Content revision data:
++++
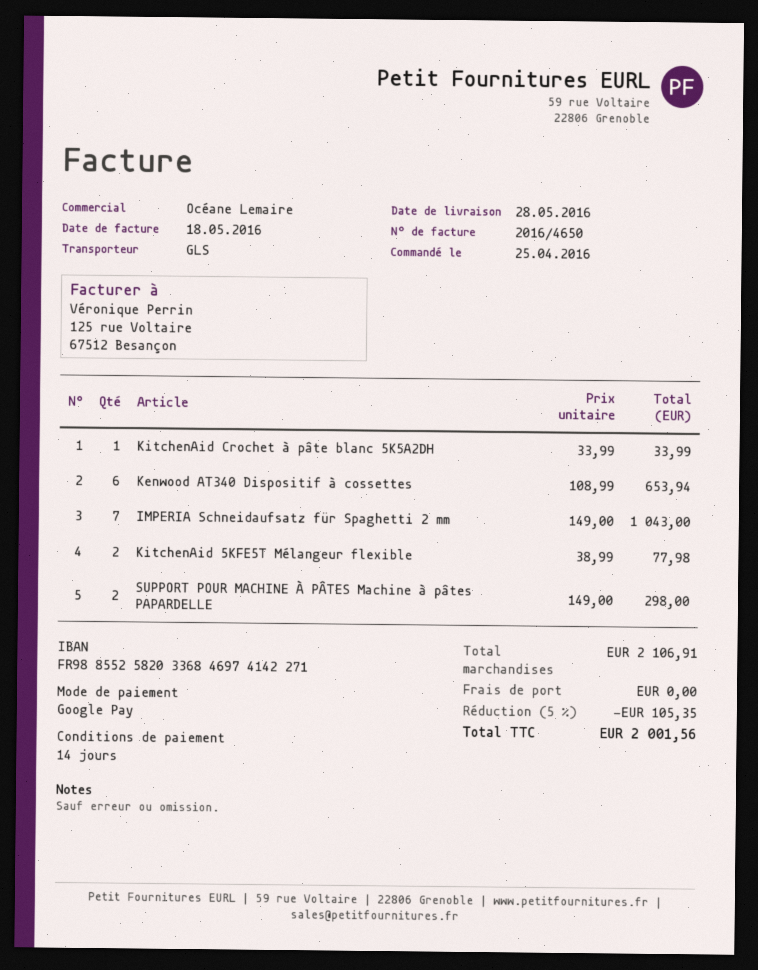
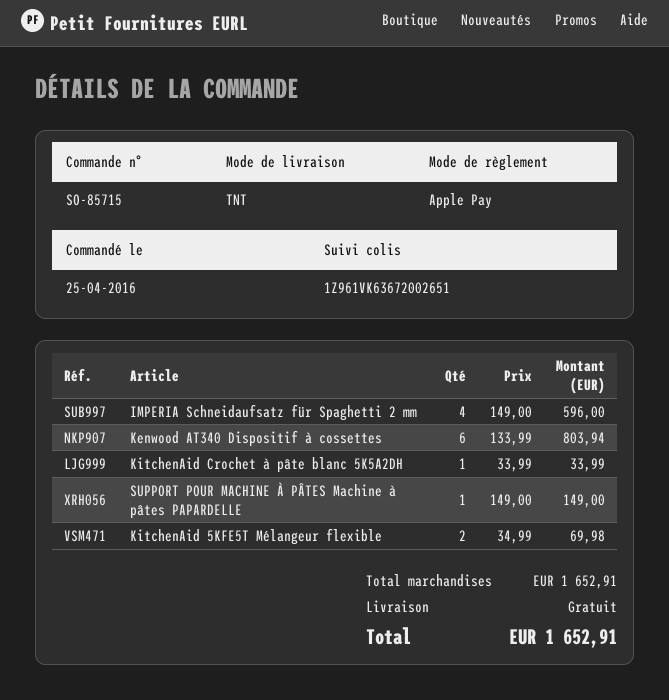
payment method: Google Pay -> Apple Pay
shipping method: GLS -> TNT
Kenwood AT340 Dispositif à cossettes: 6 x 108.99 = 653.94 -> 6 x 133.99 = 803.94
IMPERIA Schneidaufsatz für Spaghetti 2 mm: 7 x 149.00 = 1043.00 -> 4 x 149.00 = 596.00
KitchenAid 5KFE5T Mélangeur flexible: 2 x 38.99 = 77.98 -> 2 x 34.99 = 69.98
SUPPORT POUR MACHINE À PÂTES Machine à pâtes PAPARDELLE: 2 x 149.00 = 298.00 -> 1 x 149.00 = 149.00
subtotal: 2106.91 -> 1652.91
discount: 5% = 105.35 -> none
total: 2001.56 -> 1652.91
++++
Display each line of the data where "method" occurs.

SOLUTION FOR THIS EXERCISE:
payment method: Google Pay -> Apple Pay
shipping method: GLS -> TNT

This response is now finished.